Unfolding the bustling scene a few minutes earlier reveals this: Grandpa playing catch on the lawn with his eldest grandson and Grandma watching the other boys playing outside, after putting the baby down for a nap in her car seat in the spare bedroom. The 4-year-old stands in the garage while apparently deciding his next move. His little brother, not surprisingly, is perched on his favorite thing, Grandpa’s tractor, in the corner of the garage.
“Hey hey hey,” Max called. “Hey hey Grandma! Hey hey hey hey!”
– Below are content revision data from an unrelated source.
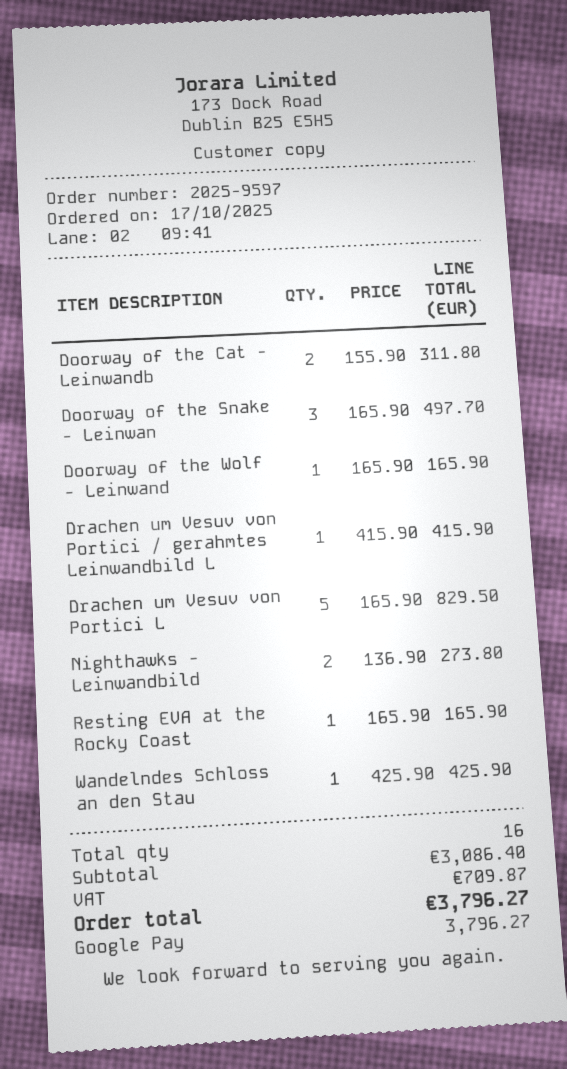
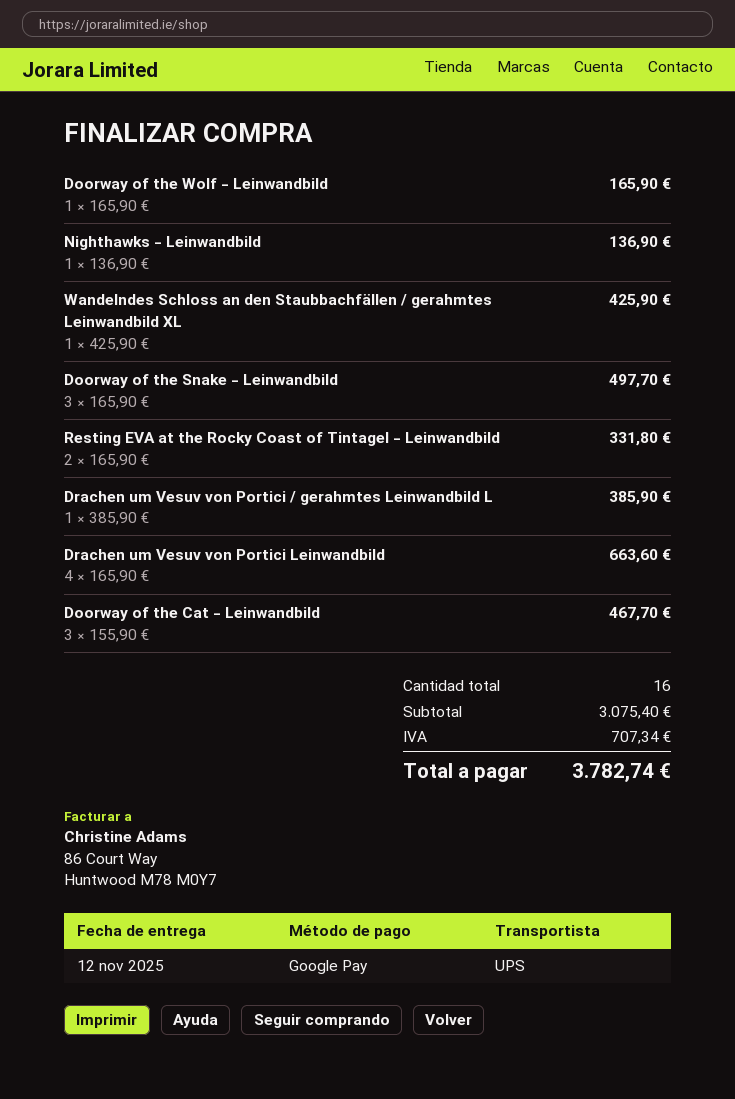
Doorway of the Cat - Leinwandb: 2 x 155.90 = 311.80 -> 3 x 155.90 = 467.70
Drachen um Vesuv von Portici / gerahmtes Leinwandbild L: 1 x 415.90 = 415.90 -> 1 x 385.90 = 385.90
Drachen um Vesuv von Portici L: 5 x 165.90 = 829.50 -> 4 x 165.90 = 663.60
Nighthawks - Leinwandbild: 2 x 136.90 = 273.80 -> 1 x 136.90 = 136.90
Resting EVA at the Rocky Coast: 1 x 165.90 = 165.90 -> 2 x 165.90 = 331.80
subtotal: 3086.40 -> 3075.40
tax: 709.87 -> 707.34
total: 3796.27 -> 3782.74

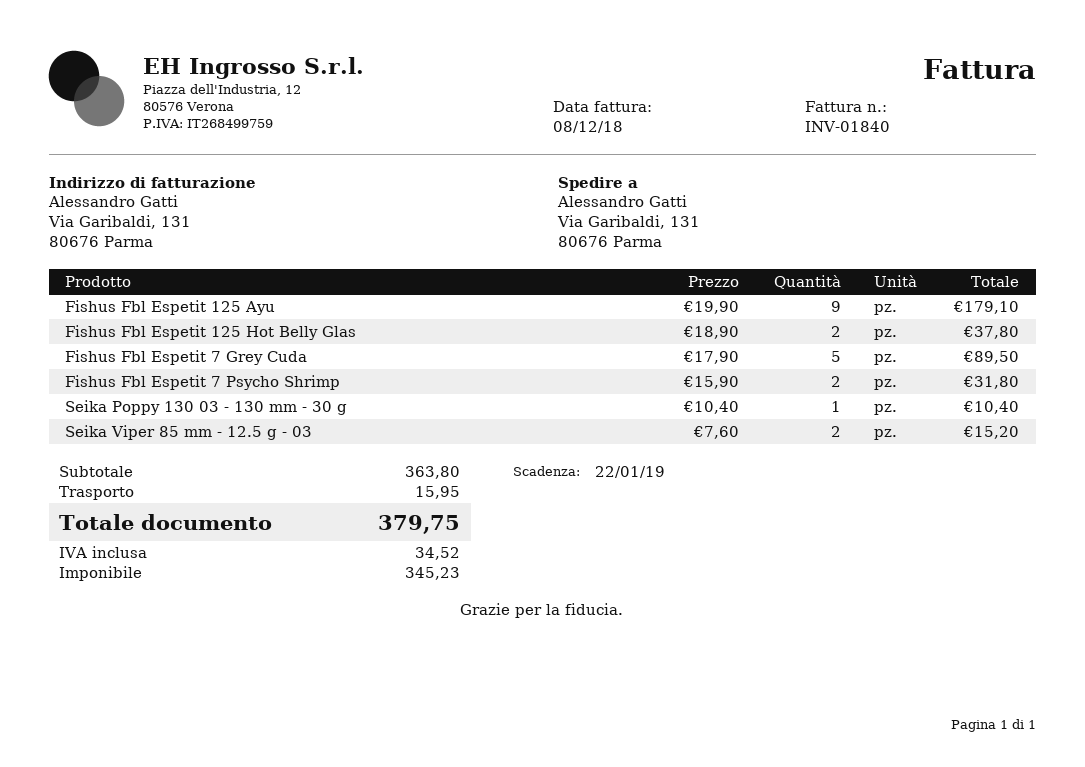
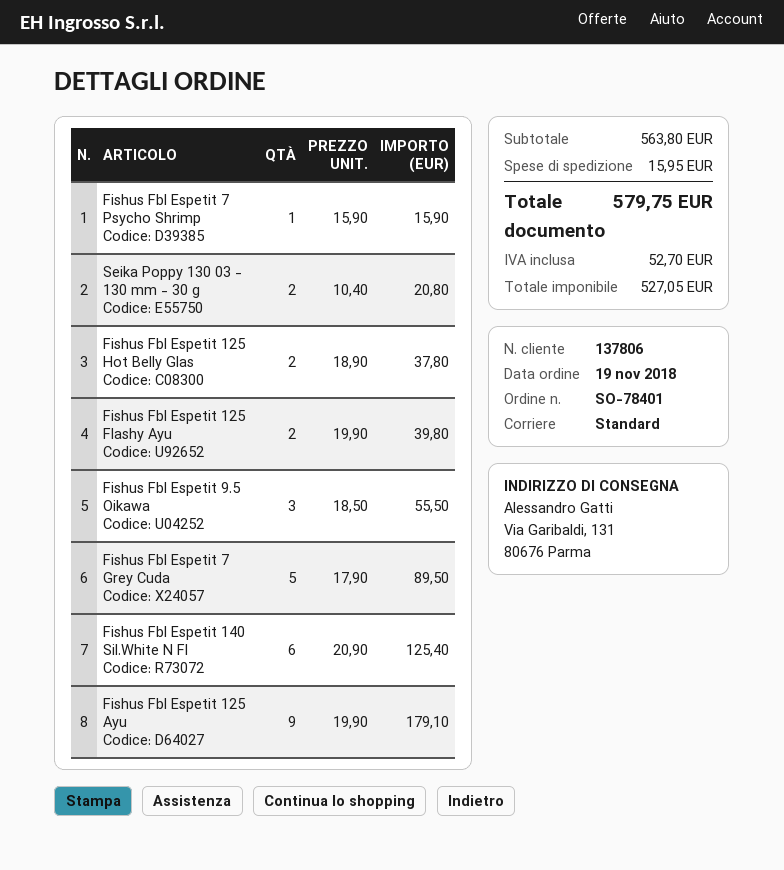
Fishus Fbl Espetit 7 Psycho Shrimp: 2 x 15.90 = 31.80 -> 1 x 15.90 = 15.90
Seika Poppy 130 03 - 130 mm - 30 g: 1 x 10.40 = 10.40 -> 2 x 10.40 = 20.80
Seika Viper 85 mm - 12.5 g - 03: 2 x 7.60 = 15.20 -> none
Fishus Fbl Espetit 125 Flashy Ayu: none -> 2 x 19.90 = 39.80
Fishus Fbl Espetit 9.5 Oikawa: none -> 3 x 18.50 = 55.50
Fishus Fbl Espetit 140 Sil.White N Fl: none -> 6 x 20.90 = 125.40
subtotal: 363.80 -> 563.80
net: 345.23 -> 527.05
tax: 34.52 -> 52.70
total: 379.75 -> 579.75

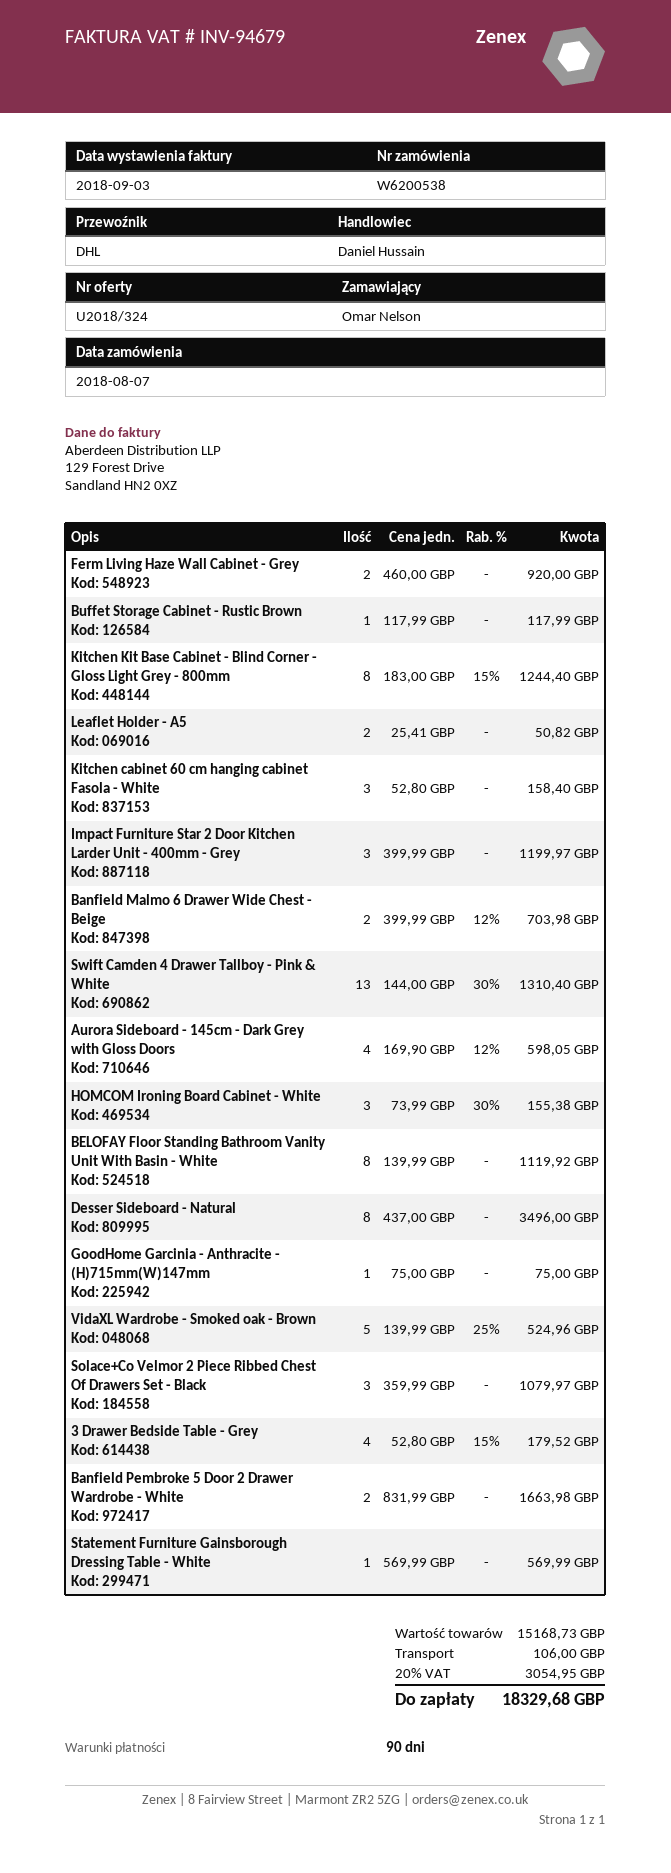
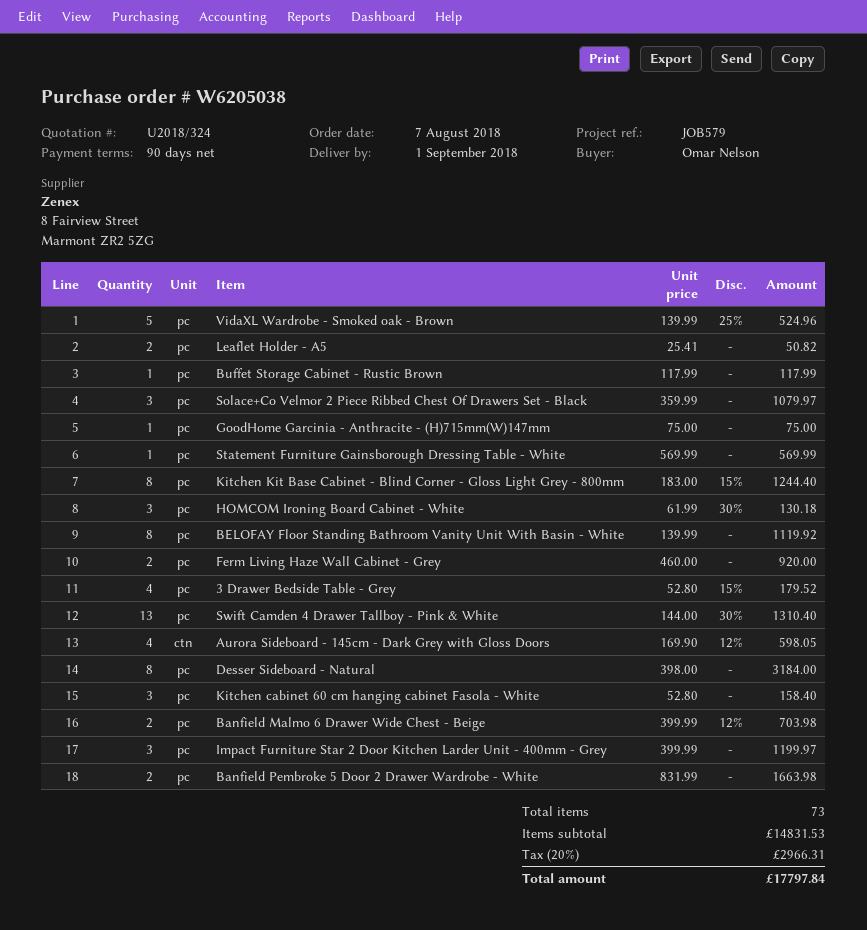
order number: W6200538 -> W6205038
HOMCOM Ironing Board Cabinet - White: 3 x 73.99 - 30% = 155.38 -> 3 x 61.99 - 30% = 130.18
Desser Sideboard - Natural: 8 x 437.00 = 3496.00 -> 8 x 398.00 = 3184.00
subtotal: 15168.73 -> 14831.53
shipping: 106.00 -> none
tax: 20% = 3054.95 -> 20% = 2966.31
total: 18329.68 -> 17797.84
The garage door remained open so bikes, scooters, bats, balls and other playthings could be taken in and out. Max, 2, scurried around the garage in search of nothing in particular and a few times ran to the lawn where his oldest cousin threw a ball with his former fast pitch catcher Grandpa. I sat in a folding chair near the boys.
“Hey hey,” the constant shouting went on. “Hey hey hey hey!”
The 4-year-old shot a haughty look downward to his yelling younger cousin. Then he tried – the operative word is “tried” – to deliver an infamous quote told to many youngsters guilty of incessant repetition of the three-letter word.
“Hay is for cows.”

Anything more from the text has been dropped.